A week ago the two of us were out having drinks, and while
we were out I was having a phone text chat with this guy I really like. At a
certain point during the chat I got irritated and just ended the chat right
there and then. My friend looked at me
and said: “Ali, you are very hard when it comes to guys”. (Ali is her nickname
for me).
This comment has haunted me ever since then. I never thought
of myself as being hard, I always thought I allowed guys too much. Over the
years I’ve had my heart broken a few times and I’ve had guys treat me really
shitty. That unfortunately is the reality. After a very bad experience with a
guy a year ago I decided that I need to stop allowing men to treat me like
this. I’m an average looking girl with a nice personality and I’m independent and
capable of taking care of myself. I do not need to have a guy make me feel that
I’m not good enough.
I then adopted this attitude that if a guy likes me and
wants to be with me, he will show me that. He will show me that he wants to
spend his time with me and will go out of his way to see me. Not make me feel that
he only sees me when he doesn’t have anything better to do and make me feel
that I’m not a priority in his life. If he wants to be with me he will, if I have
to start fighting for his attention, then he is clearly not into me and then I
move on.
I move on…it is that simple.
But now I’m starting to think that maybe she is right, maybe I shut down too quickly and cut guys off too quickly. But where the hell is the balance? Sigh…so now my mind is running around and analysing prior situations with guys and trying to figure out if I did the wrong thing by walking away when I did?

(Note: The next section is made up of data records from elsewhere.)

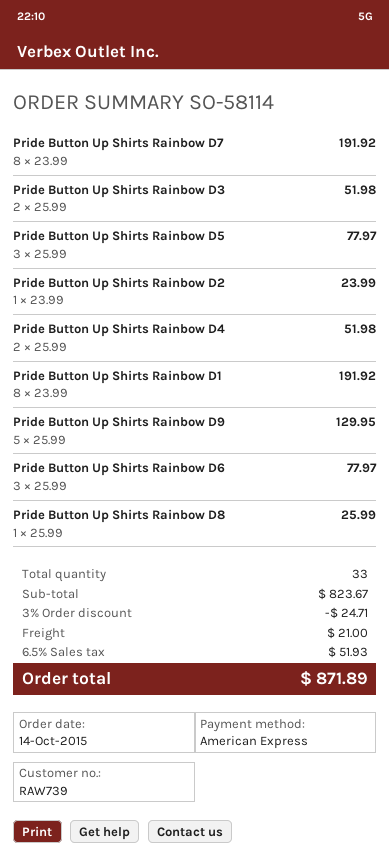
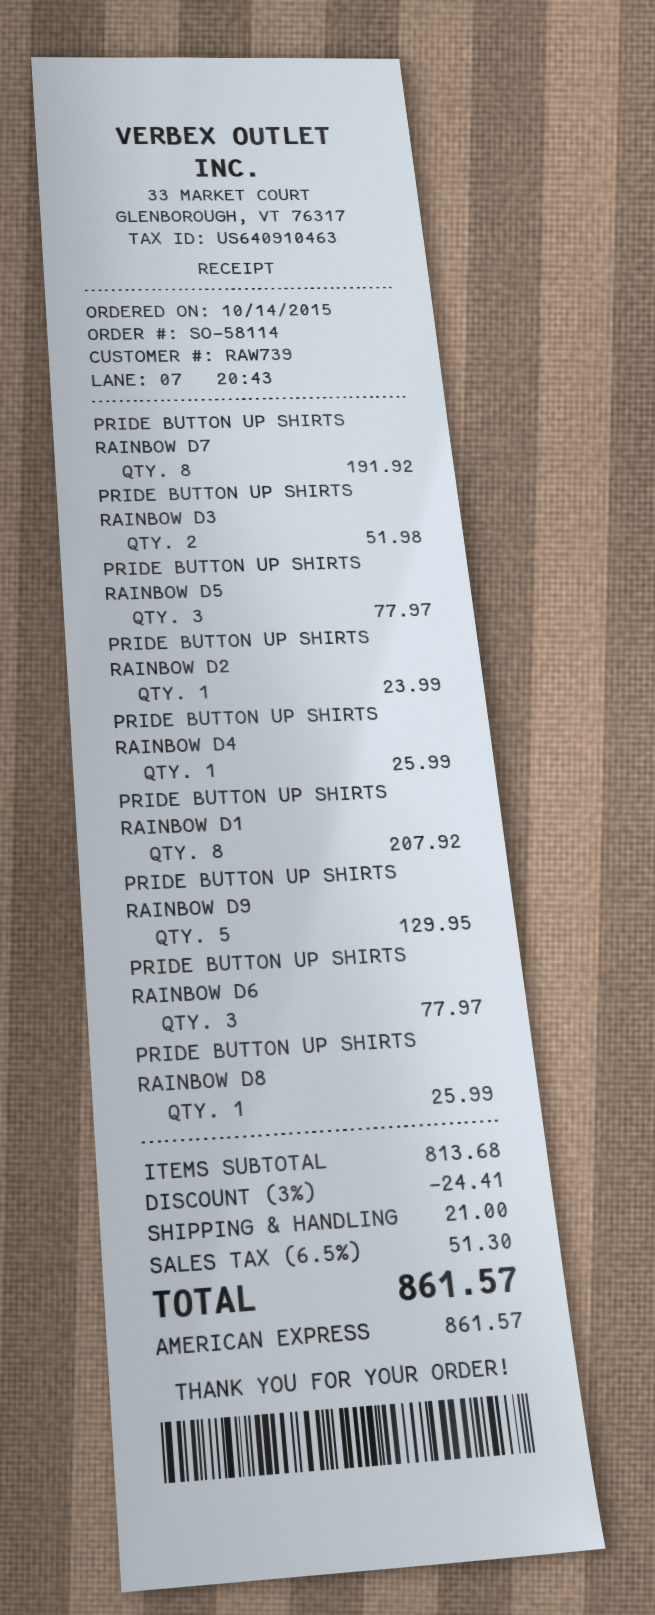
Pride Button Up Shirts Rainbow D4: 2 for 51.98 -> 1 for 25.99
Pride Button Up Shirts Rainbow D1: 8 for 191.92 -> 8 for 207.92
subtotal: 823.67 -> 813.68
discount: 3% = 24.71 -> 3% = 24.41
tax: 6.5% = 51.93 -> 6.5% = 51.30
total: 871.89 -> 861.57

I don’t know…maybe I am too hard sometimes. It’s just really
difficult for me to just trust someone with my feelings. I’m very guarded when
it comes to my heart, not because I don’t feel anything. Trust me I have all
those feelings, I just don’t voice it easily. I’ve had too many people in my
life mess with my emotions/heart.
I wish I could sometimes shut my brain off….and just put everything away and look at life with a smile on my face and not feel all the stuff I feel.